Life is short, and I am thankful.

Death of the Lion

Normally, he would be here.
Supping with the rest of the pride.
Joyously filling his belly.

Now my eyes are full of tears,
For in the cold earth, lies his hide.
oh my poor beautiful baby.

This is the first night, in so many years.
The sorrow washes like a tide.
And I just try to hold steady.

His roar was a mewl of the sweetest affection.
Noble, pure, and innocent.
And with never a hint of any indignation.

He was the happiest when he could sit in my lap.
Purring so contentedly.
He would arch his back and mew in his own special way.

His name was Leon.
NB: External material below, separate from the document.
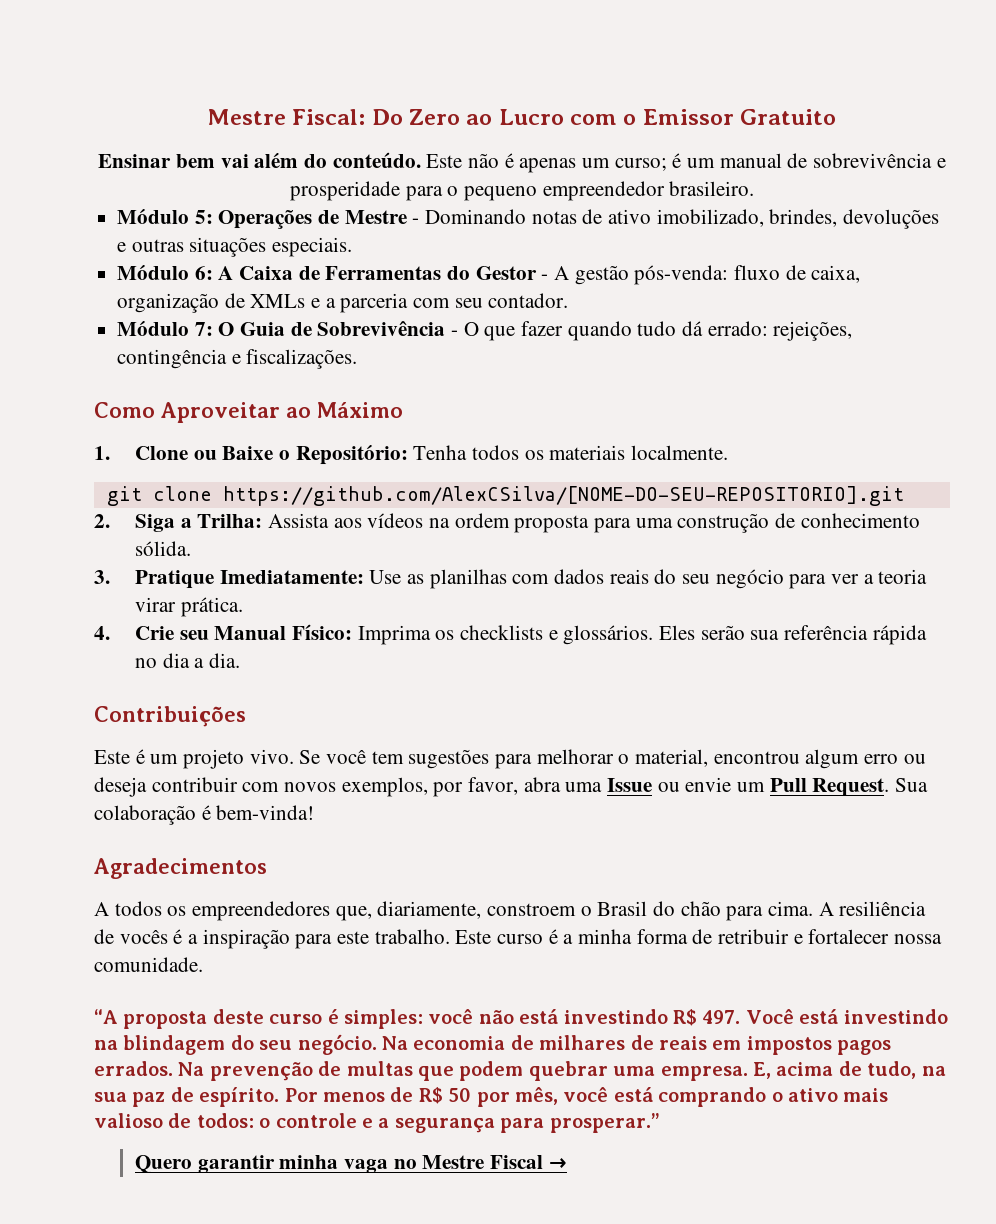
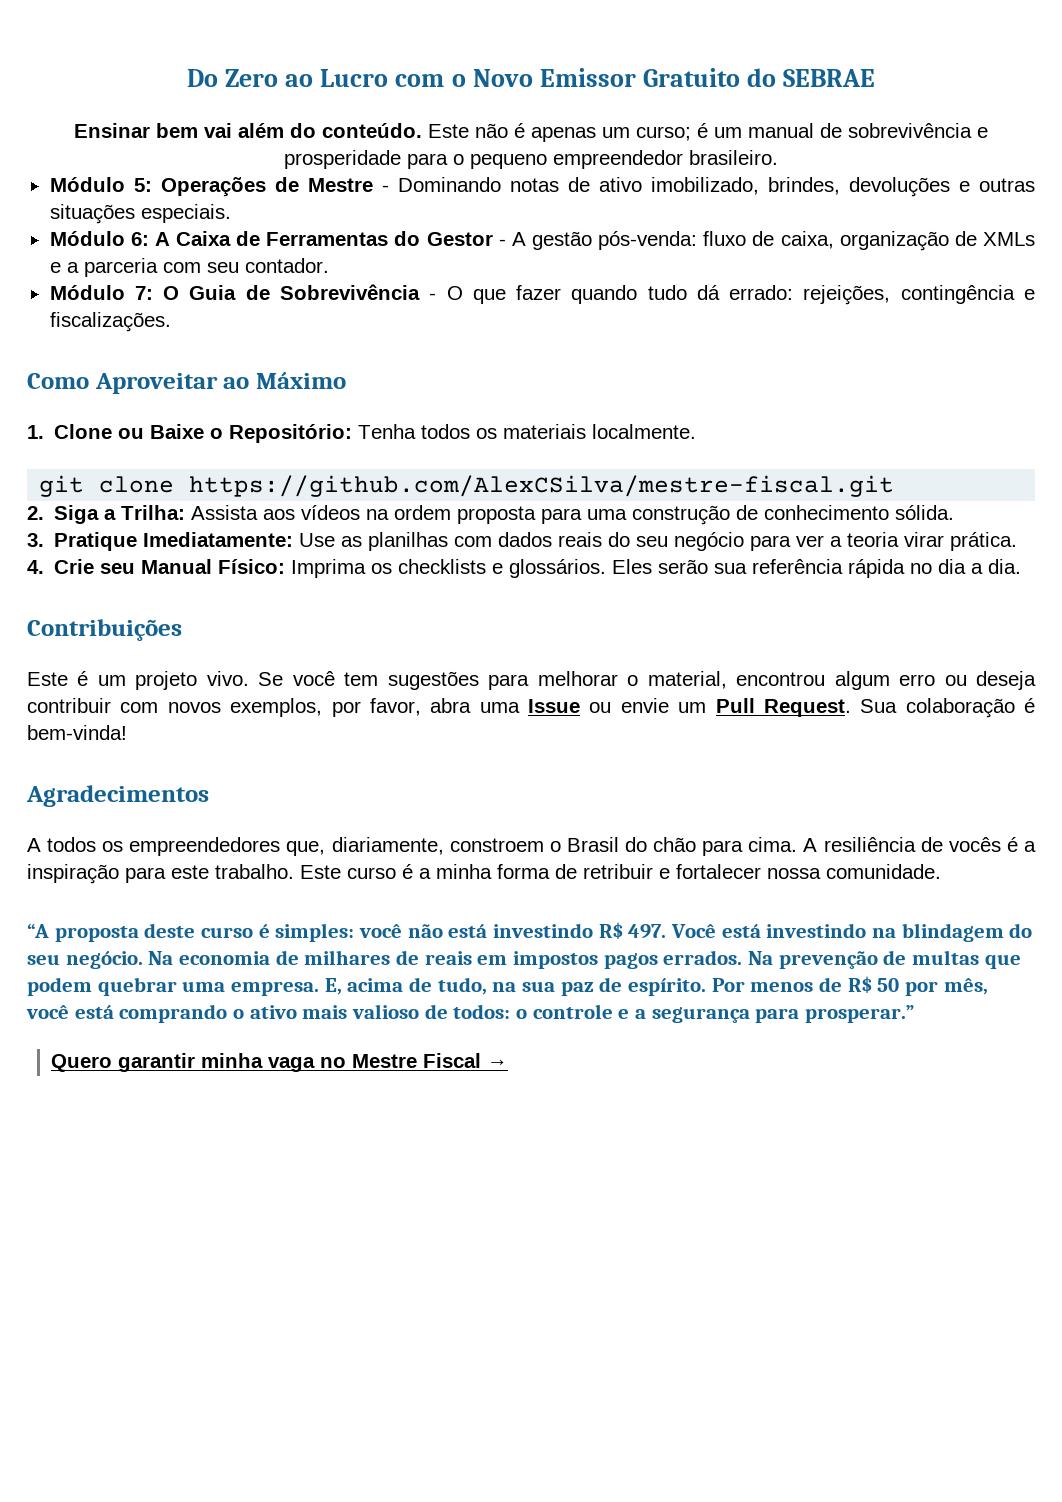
- Mestre Fiscal: Do Zero ao Lucro com o Emissor Gratuito
+ Do Zero ao Lucro com o Novo Emissor Gratuito do SEBRAE
- git clone https://github.com/AlexCSilva/[NOME-DO-SEU-REPOSITORIO].git
+ git clone https://github.com/AlexCSilva/mestre-fiscal.git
But I called him Leo, Lion.
Another King among cats.
I love him so very much, oh how I will miss him.

Hum Drum

There is so much to do.
Yet I can do none of it.
I can barely keep my eyes open,
or keep my face lifted.
I slept until late afternoon today.
And all I want to do,
is go back to bed.
Pain only increases,
body and soul.
My heart is weak,
my head is in agony,
and my lungs strain for breath.
The will to live barely clings.
Stubbornly hanging to a few threads.
At times I wake up,
and wish I hadn't.
So I sit here in abject boredom.
For nothing relieves my emptiness.
I am a hollow being wrought of misery.

Tired Despair

I just want to lay down and cry,
and yet I really don't know why.
All I want to do is fly,
far away after I die.
Things are going so awry,
my mind feels like its finally fried.
Will I make it to July?
That is something I can't descry.

Feels like I am being ignored
as I sit here so sad and bored
and think that I might be abhorred
by the ones I so adore.
Sadness now is my award,
misery my one accord.
Will I ever be restored?
Or will I fall upon my sword?

I wish that I didn't care
for my heart it is stripped so bare.
I run my fingers through my hair
as I lay here and despair.
My life is a short opere
that ends with eulogistic prayer.
Can I even be repaired?
I doubt it, I am too impaired.

I guess it is all a game,
one that is so long and lame.
One without a single aim,
except for misery and pain.
So I'll just sit here and complain
for on myself lies all the blame.
What can I ever reclaim?
Nothing, just what I became.





This Slow Death

I'm dying.
How long will it take?
This slow death wears upon me.
I know, I am on my way.
I eat like a bird,
yet I possess no hunger.
Not even a drop of desire,
to let food pass my lips.
Maybe that is why I am so tired?
But how can I eat?
The very thought of it makes me want to vomit.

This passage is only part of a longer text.